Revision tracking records
____________________

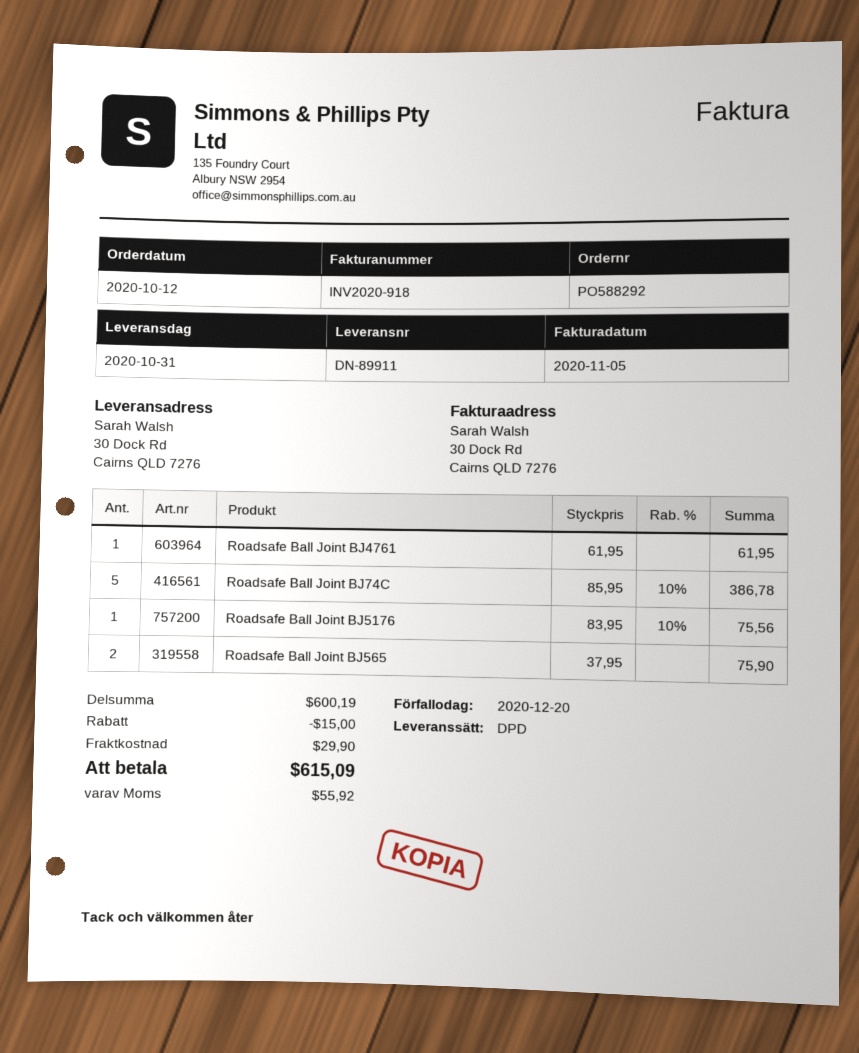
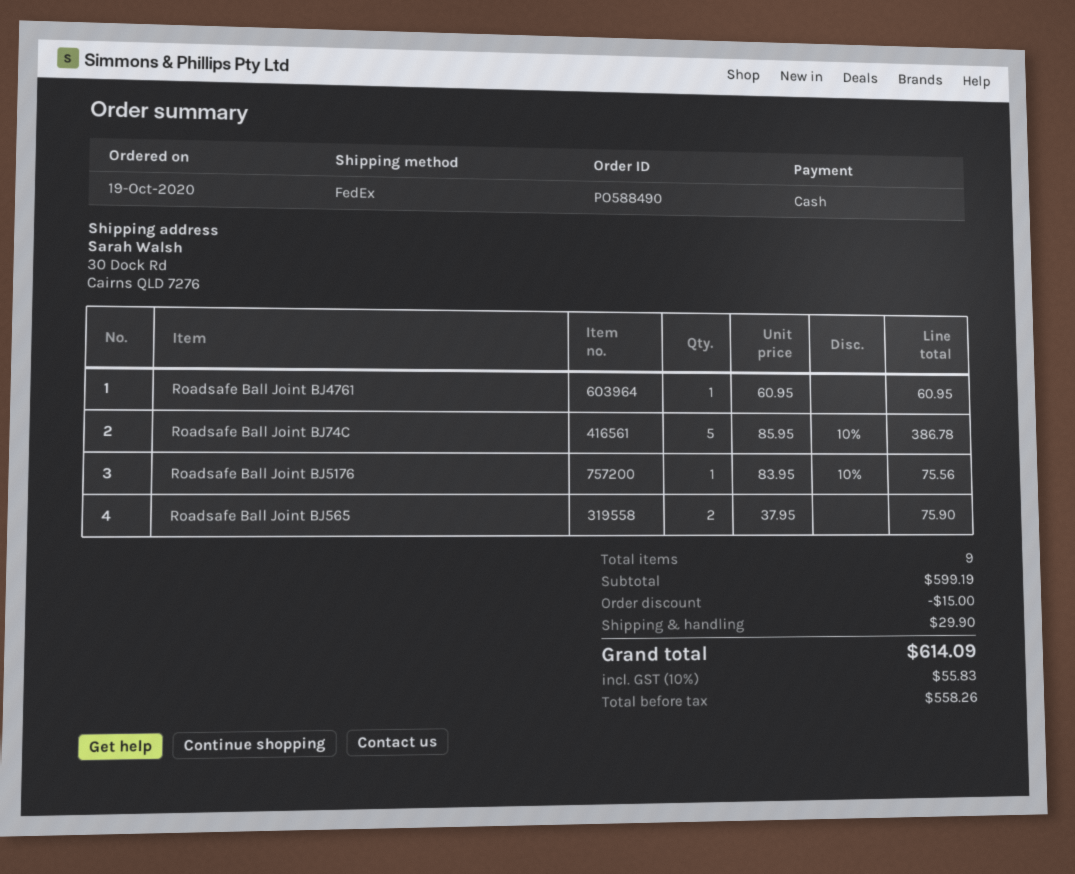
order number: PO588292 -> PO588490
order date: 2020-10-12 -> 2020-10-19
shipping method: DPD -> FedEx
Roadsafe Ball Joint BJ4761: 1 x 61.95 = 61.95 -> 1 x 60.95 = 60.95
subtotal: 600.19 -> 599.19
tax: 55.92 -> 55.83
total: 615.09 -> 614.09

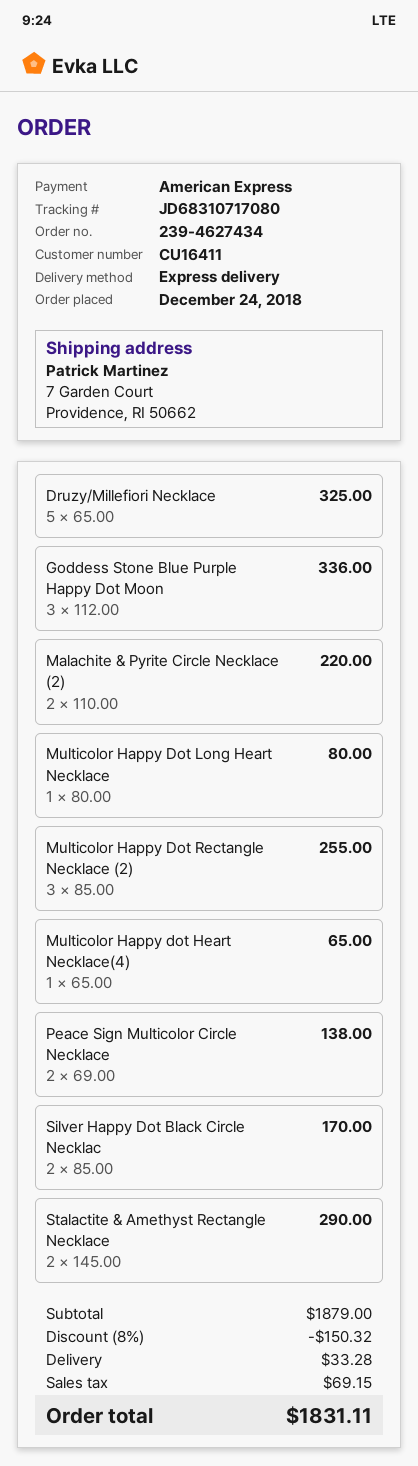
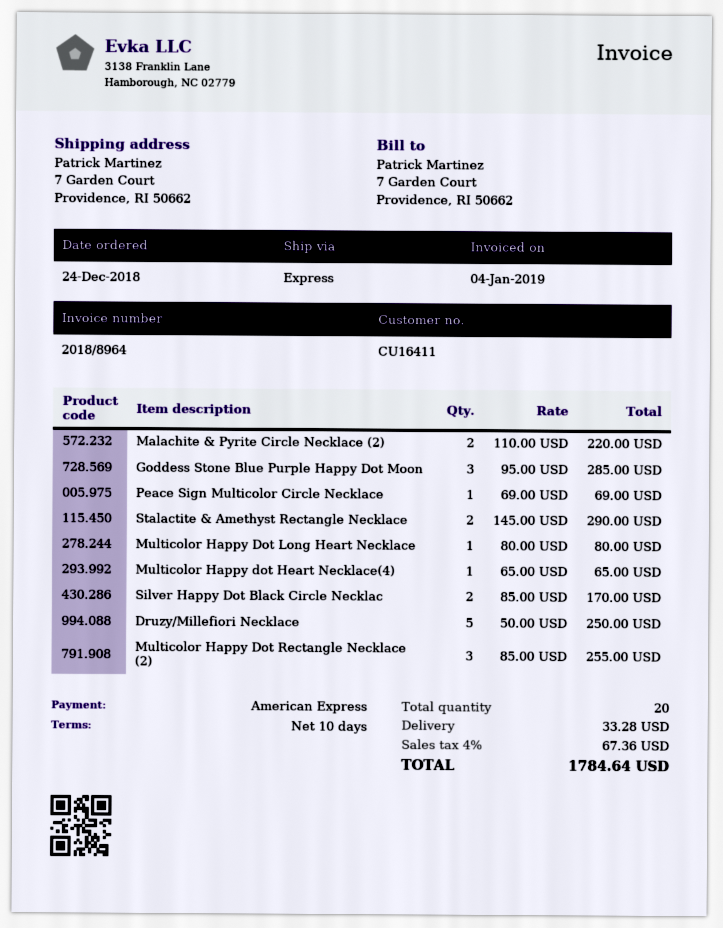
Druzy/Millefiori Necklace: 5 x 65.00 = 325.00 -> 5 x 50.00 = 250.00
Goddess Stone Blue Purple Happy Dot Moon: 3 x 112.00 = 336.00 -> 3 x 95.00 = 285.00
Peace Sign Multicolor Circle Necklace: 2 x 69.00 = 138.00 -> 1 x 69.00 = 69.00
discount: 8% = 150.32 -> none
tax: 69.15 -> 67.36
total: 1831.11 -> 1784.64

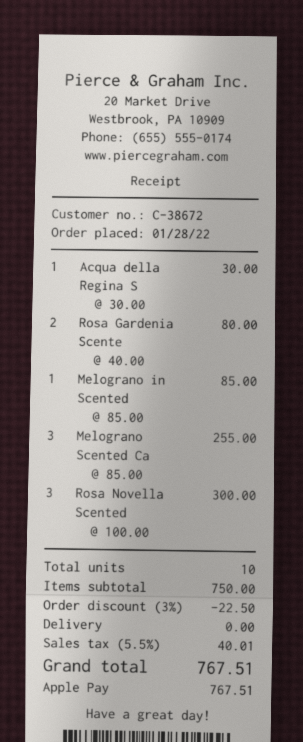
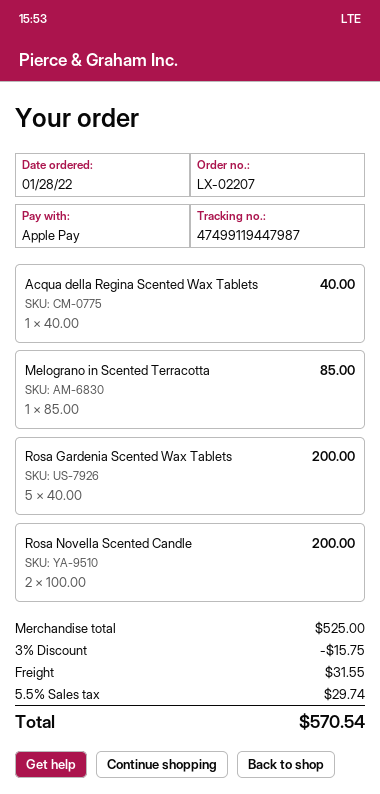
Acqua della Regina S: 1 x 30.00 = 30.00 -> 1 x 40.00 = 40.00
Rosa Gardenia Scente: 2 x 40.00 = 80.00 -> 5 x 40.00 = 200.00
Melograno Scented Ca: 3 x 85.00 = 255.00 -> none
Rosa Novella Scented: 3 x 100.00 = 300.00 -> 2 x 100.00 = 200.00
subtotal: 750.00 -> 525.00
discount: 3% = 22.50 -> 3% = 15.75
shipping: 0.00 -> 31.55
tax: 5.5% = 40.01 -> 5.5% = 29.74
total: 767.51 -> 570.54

____________________

Work instruction: Print exactly, and only, the lines from the line containing "discount: 3% = 22.50 -> 3% = 15.75" through the final line of the records, both included.

Answer section:
discount: 3% = 22.50 -> 3% = 15.75
shipping: 0.00 -> 31.55
tax: 5.5% = 40.01 -> 5.5% = 29.74
total: 767.51 -> 570.54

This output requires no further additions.